Both daughter cells traffic and exocytose membrane at the cleavage furrow during mammalian cytokinesis

John W. Goss; Derek K. Toomre

doi:10.1083/jcb.200712137

Both daughter cells traffic and exocytose membrane at the cleavage furrow during mammalian cytokinesis

The Journal of Cell Biology ◽

10.1083/jcb.200712137 ◽

2008 ◽

Vol 181 (7) ◽

pp. 1047-1054 ◽

Cited By ~ 74

Author(s):

John W. Goss ◽

Derek K. Toomre

Keyword(s):

Membrane Trafficking ◽

Fluorescent Protein ◽

Imaging Techniques ◽

Yellow Fluorescent Protein ◽

Time Lapse ◽

Virus Protein ◽

Temperature Sensitive ◽

Cleavage Furrow ◽

Microscopy Imaging ◽

Daughter Cells

Membrane trafficking during cytokinesis is not well understood. We used advanced live cell imaging techniques to track exocytosis of single vesicles to determine whether constitutively exocytosed membrane is focally delivered to the cleavage furrow.
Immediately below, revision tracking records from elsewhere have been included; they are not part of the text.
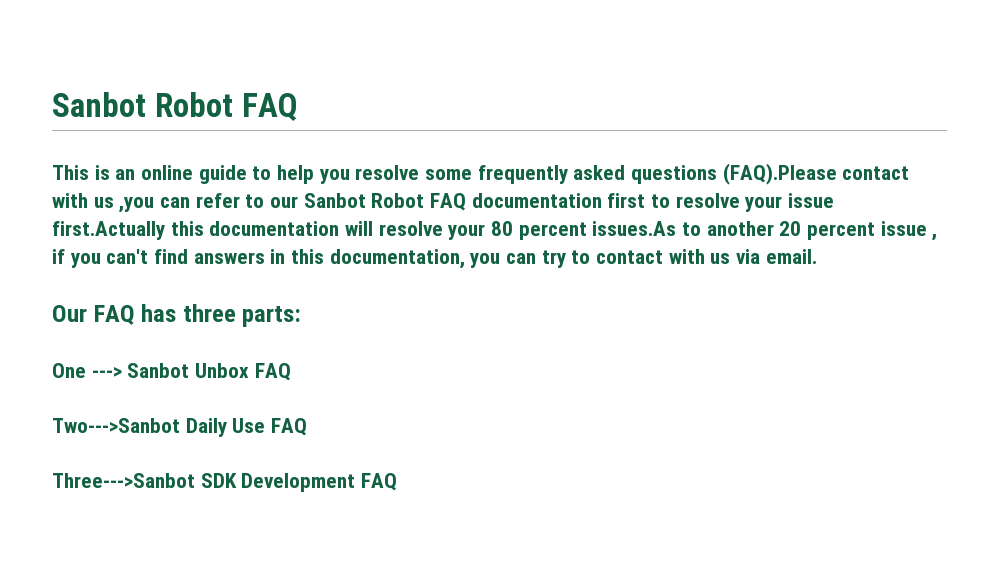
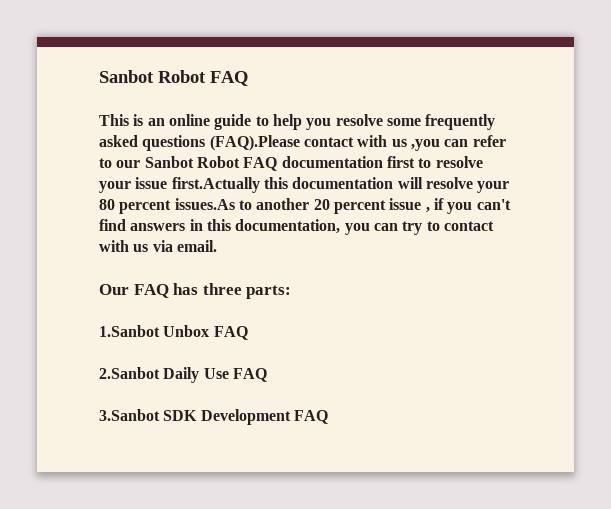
- One ---> Sanbot Unbox FAQ
+ 1.Sanbot Unbox FAQ
- Two--->Sanbot Daily Use FAQ
+ 2.Sanbot Daily Use FAQ
- Three--->Sanbot SDK Development FAQ
+ 3.Sanbot SDK Development FAQ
Ultrasensitive three-dimensional confocal time-lapse imaging of the temperature-sensitive membrane cargo protein vesicular stomatitis virus protein–yellow fluorescent protein revealed that vesicles from both daughter cells traffic out of the Golgi and into the furrow, following curvilinear paths. Immunolocalization and photobleaching experiments indicate that individual vesicles accumulate at the midbody and generate a reserve vesicle pool that is distinct from endosomal and lysosomal compartments. Total internal reflection fluorescence microscopy imaging provided direct evidence that Golgi-derived vesicles from both daughter cells not only traffic to the furrow region but dock and fuse there, supporting a symmetrically polarized exocytic delivery model. In contrast, quantitative analysis of midbody abscission showed inheritance of the midbody remnant by one daughter cell, indicating that cytokinesis is composed of both symmetrical and asymmetrical stages.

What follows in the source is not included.